Of course the reality was that Columbus was a nasty piece of work who engaged in systematic genocide against the indiginous people of the New World.
 
 
Regarding the Taino people of the Caribbean, Columbus wrote:

"They traded with us and gave us everything they had, with good will..they took great delight in pleasing us..They are very gentle and without knowledge of what is evil; nor do they murder or steal..Your highness may believe that in all the world there can be no better people ..They love their neighbours as themselves, and they have the sweetest talk in the world, and are gentle and always laughing."
He also wrote:
 
"They do not bear arms, and do not know them, for I showed them a sword, they took it by the edge and cut themselves out of ignorance.

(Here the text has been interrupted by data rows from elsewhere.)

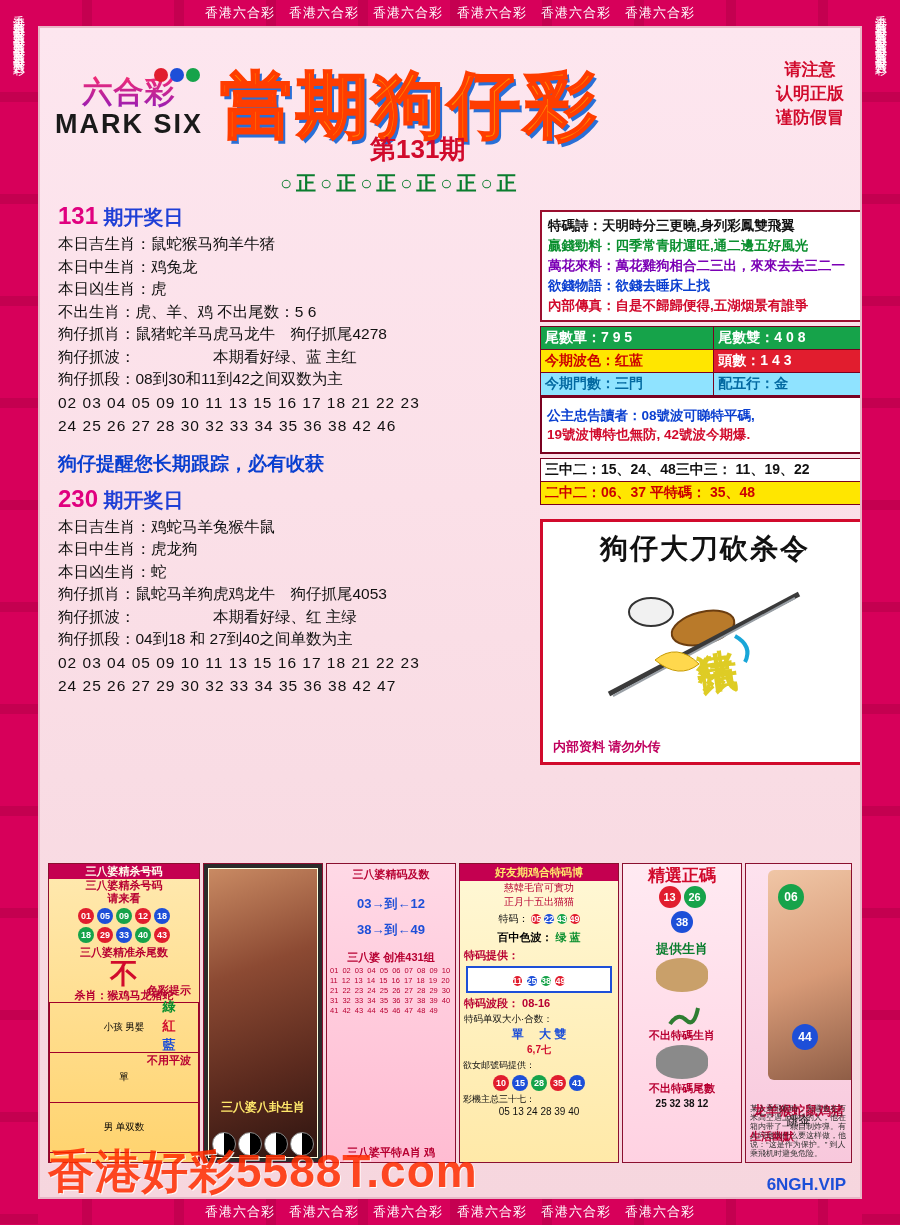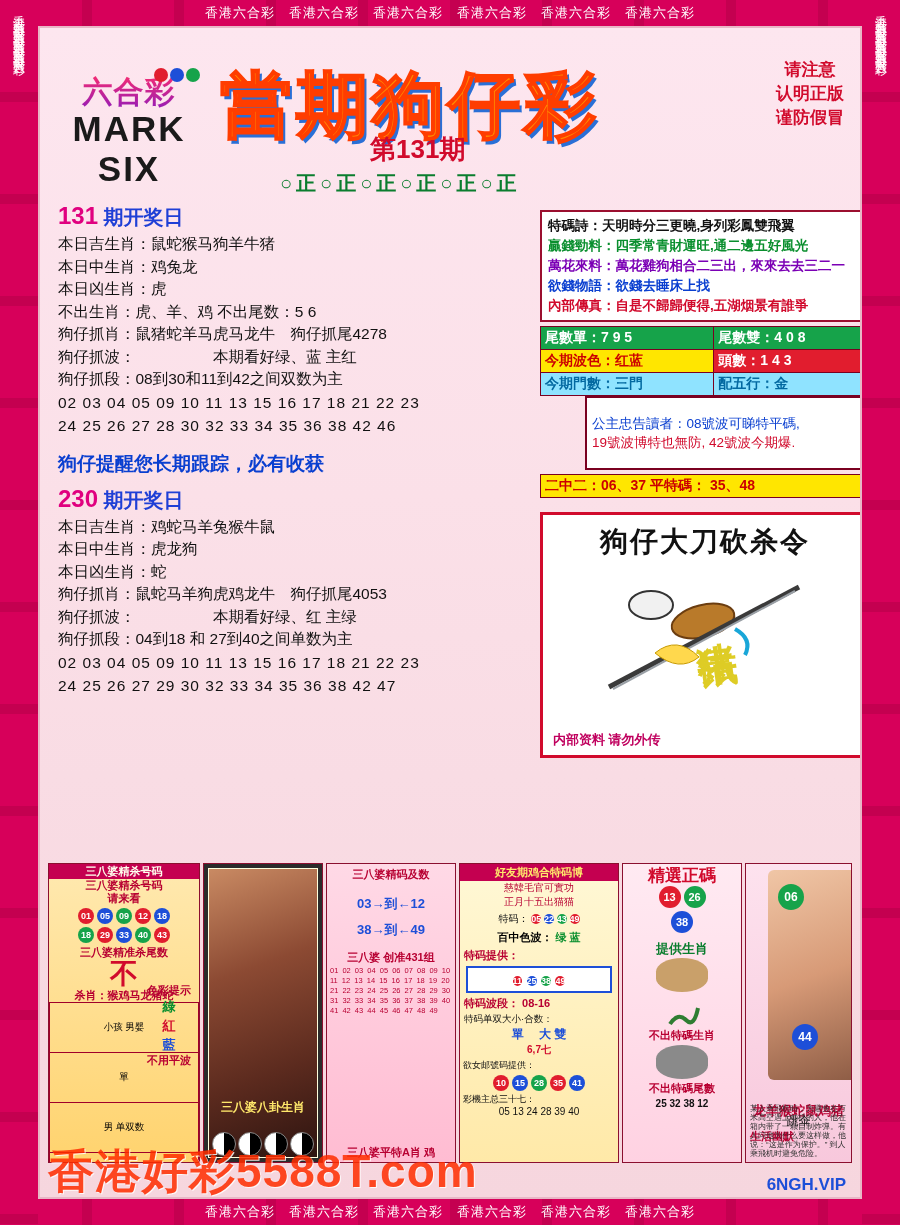"MARK SIX" .logo .en { font-size: 35px -> 27px }
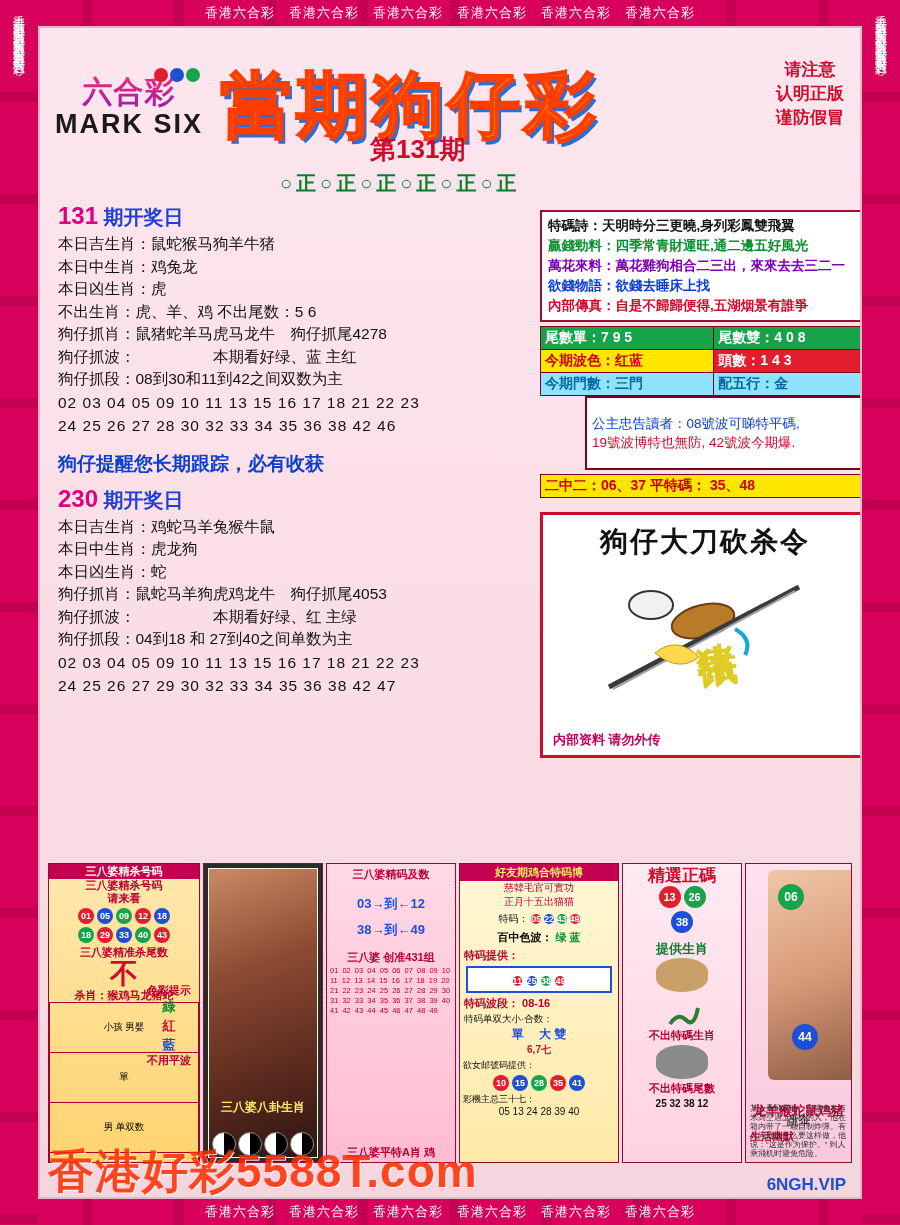"公主忠告讀者：08號波可睇特平碼," .note-box { font-weight: normal -> bold; margin-left: 45px -> none; padding: 16px 5px -> 8px 5px }
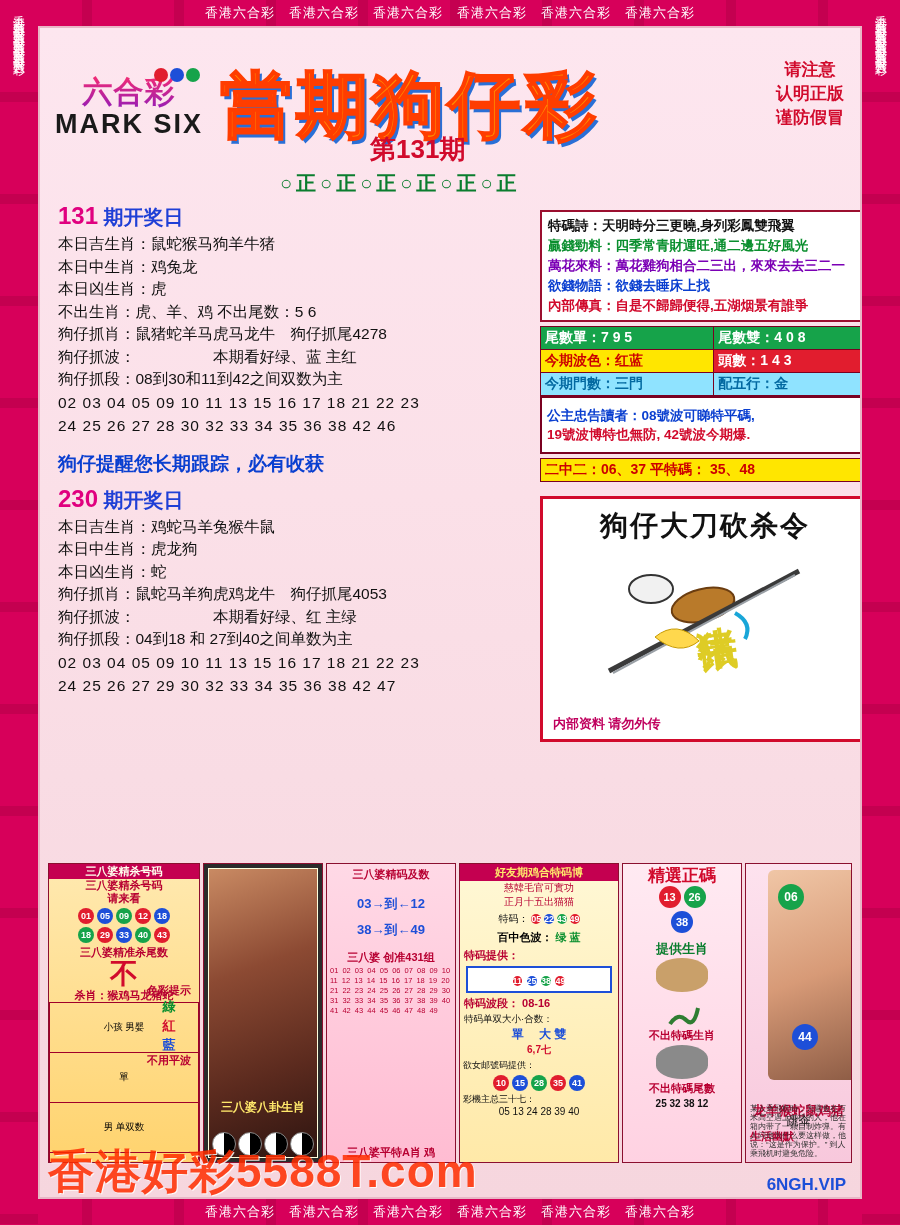"三中二：15、24、48三中三： 11、19、22" tr { html: none -> <tr> <td>三中二：15、24、48三中三： 11、19、22</td> </tr> }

They have no iron. Their spears are made of cane.... They would make fine servants.... With fifty men we could subjugate them all and make them do whatever we want."
 
In a generation after contact with Columbus, diseases like smallpox in addition to torture, rape, slavery, and murder dropped the Taino population by 90% and today some anthropologists believe the Taino became extinct (even though some people in the Caribbean still identify themselves as descendents of the Taino).

 Columbus didn't discover America, he discovered a people who were subjugated and enslaved.  Not someone I want to honor with a holiday.